Если бы не были скованы руки и ноги, он бы бросился один на любые великие полчища, пусть его растоптали бы, растерзали в клочья, но он не стерпел бы позора и унижения... Если бы не был забит его рот, он кричал бы слова проклятий так, что мертвые встали бы из гробов и заново взялись за оружие...
В Казани Салавата поставили перед генерал-поручиком Потемкиным, который писал ему последнее увещевание о покорности.
- Письмо мое получил? - спросил генерал.
- Получил, - глухо сказал Салават.
- Вот видишь, сам себя погубил. Я тебе обещал, что будешь помилован, вор. Такой молодой, а теперь тебе казни ждать, смерти... Понял?..
Салават отвернулся, молчал.
- Кто тебя удержал от покорности и послушания государыне? Кто не велел явиться ко мне с повинной?
- Сердце мое, моя честь. Я бригадир государя, а не изменник, - гордо сказал Салават.
- Твой "государь" был вор и разбойник, обманщик и самозванец. Ему отрубили руки и ноги, потом башку... Понял, вор?!
Салават опять отвернулся и промолчал.
В Казани показывали Салавату десятки людей. Среди них было много знакомых лиц. Иные из них называли его по имени. Другие твердили, что никогда не видали его, не знают, не помнят. Сам Салават не признал никого из этих людей. Казалось, он знает и помнит всего одно слово: "Бельмей"...
И вот пошла снова дорога... Только на третий день Салават догадался, что его везут не назад, не в Уфу, а куда-то вперед, еще дальше Казани, может быть, в Петербург, в Москву, куда так рвался сердцем Казак-падша{478}. Он сказал тогда Салавату: "Приедешь ко мне в Петербург..." Вот и едет за ним Салават, по его дороге, может быть, на тот же кровавый помост, на котором срубили голову государю... На царскую плаху...
И Салават ощутил великую гордость оттого, что враги в своей злобе равняют его с государем, которого он так любил и который был ему ближе родного отца...
Вот мелькнуло среди разговора конвойных слово "Москва".
Как говорил о Москве царь Пугач! Он говорил, что тут сердце его народа, что тут его правда и слава.
Сколько тут русских мечетей! Высокие каменные минареты, большие дома, дворцы, колымаги, кареты, пестрые толпы людей, тройки со звонкими бубенцами...
И никому тут нет дела до безвестного арестанта, которого везут на санях по улицам. Может быть, люди его принимают за простого грабителя и убийцу, никто не думает, что он в двадцать лет был уже бригадиром, вел войско, брал крепости, что его, Салавата, враги прозвали Грозою Урала...
Как перед тем в Казани, как еще раньше в Уфе, так и здесь его поместили в каменный сырой каземат с железной решеткой в высоком окне.
Как перед тем в Казани, в секретной комиссии генерала Потемкина, так и здесь, в Тайной экспедиции Сената{478}, у обер-секретаря господина Шешковского, перед которым трепетала Россия{478}, называя его "заплечных дел обер-мастером", Салавата представили на допрос...
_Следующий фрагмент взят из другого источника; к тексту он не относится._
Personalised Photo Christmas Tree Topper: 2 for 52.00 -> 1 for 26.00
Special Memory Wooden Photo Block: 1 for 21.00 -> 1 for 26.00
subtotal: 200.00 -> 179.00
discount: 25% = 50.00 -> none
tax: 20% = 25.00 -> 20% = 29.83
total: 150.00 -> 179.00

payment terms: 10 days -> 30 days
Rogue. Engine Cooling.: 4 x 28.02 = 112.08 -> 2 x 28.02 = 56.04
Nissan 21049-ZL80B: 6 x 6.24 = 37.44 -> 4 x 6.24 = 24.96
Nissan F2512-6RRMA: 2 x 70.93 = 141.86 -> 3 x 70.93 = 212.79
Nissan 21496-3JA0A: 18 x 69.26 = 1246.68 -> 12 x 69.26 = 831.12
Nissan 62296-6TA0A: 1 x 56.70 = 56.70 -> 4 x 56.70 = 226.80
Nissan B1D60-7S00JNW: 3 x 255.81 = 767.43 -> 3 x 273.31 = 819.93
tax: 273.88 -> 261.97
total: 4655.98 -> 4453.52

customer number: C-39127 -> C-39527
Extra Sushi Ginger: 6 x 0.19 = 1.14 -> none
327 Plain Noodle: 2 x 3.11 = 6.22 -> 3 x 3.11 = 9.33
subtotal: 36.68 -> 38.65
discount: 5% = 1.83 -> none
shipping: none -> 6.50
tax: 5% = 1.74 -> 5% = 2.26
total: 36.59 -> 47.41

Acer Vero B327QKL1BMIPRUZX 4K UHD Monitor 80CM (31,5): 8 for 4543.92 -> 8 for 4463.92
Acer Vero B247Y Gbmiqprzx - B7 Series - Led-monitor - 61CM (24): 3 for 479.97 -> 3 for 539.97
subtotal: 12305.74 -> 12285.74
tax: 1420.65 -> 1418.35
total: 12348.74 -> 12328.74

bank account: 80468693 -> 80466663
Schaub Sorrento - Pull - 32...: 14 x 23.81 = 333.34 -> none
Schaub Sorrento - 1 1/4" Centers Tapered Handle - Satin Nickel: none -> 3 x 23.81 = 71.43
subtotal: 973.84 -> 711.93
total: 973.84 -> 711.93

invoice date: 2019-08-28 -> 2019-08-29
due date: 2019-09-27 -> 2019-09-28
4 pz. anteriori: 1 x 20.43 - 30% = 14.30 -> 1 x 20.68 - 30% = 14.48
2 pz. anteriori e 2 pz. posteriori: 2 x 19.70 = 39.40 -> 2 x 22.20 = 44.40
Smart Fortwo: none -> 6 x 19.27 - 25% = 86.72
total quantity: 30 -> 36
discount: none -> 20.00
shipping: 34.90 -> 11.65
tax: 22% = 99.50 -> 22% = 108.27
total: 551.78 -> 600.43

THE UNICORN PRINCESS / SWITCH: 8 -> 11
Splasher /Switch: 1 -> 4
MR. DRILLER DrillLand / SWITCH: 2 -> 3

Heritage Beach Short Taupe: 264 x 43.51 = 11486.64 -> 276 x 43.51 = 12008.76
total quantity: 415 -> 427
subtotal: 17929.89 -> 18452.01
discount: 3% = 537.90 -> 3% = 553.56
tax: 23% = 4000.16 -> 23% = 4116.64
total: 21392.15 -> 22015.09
Двое гренадеров под рост Салавату ввели его в комнату, где за столом заседали надменные чиновники. На главном месте сидел маленький старичок со звездой на шее, который с брезгливостью осмотрел колодника с головы до ног.
Салават гордо вздернул голову. В его молодых глазах зажегся огонь... Смерть так смерть - все равно ничего другого не будет. Плюнуть врагам в лицо, крикнуть им правду о том, что они палачи народа, излить всю ненависть к ним...
Они совещались между собою вполголоса, как будто здесь не было Салавата. Верно, составляли хитрые планы, как подстроить ему ловушку...
"Как бы не так! - вдруг решил Салават. - Довольно быть мальчиком. Здесь идет битва за жизнь Салавата, а в битве бывает нужна не только отвага - и хитрость! Крикнуть им в рожу вызов - это значит выдать себя головой, а мы еще будем бороться!.."
Хотя Салават и мог говорить по-русски, но Шешковский и его чиновники, допрашивая многих башкир, привыкли к тому, что с ними нужно говорить через переводчика. Так же обратились и к Салавату. И он не выдал себя. За время, пока переводчик, подбирая башкирские фразы, передавал вопросы чиновников, Салават обдумывал свой ответ.
- Как ты пристал к самозванцу Пугачеву? - спросил сам Шешковский. - Чем он тебя прельстил?
Хотелось сказать, что он прельстил правдой, доброй любовью ко всем народам, но Салават, смирив свою гордость, сказал, что Овчинников взял его в плен, когда он шел с сотней башкир к генералу Кару по указу начальства.
- Башкирам как было противиться с луками против пушки, одной только сотнею против тысячи казаков?.. - заключил Салават.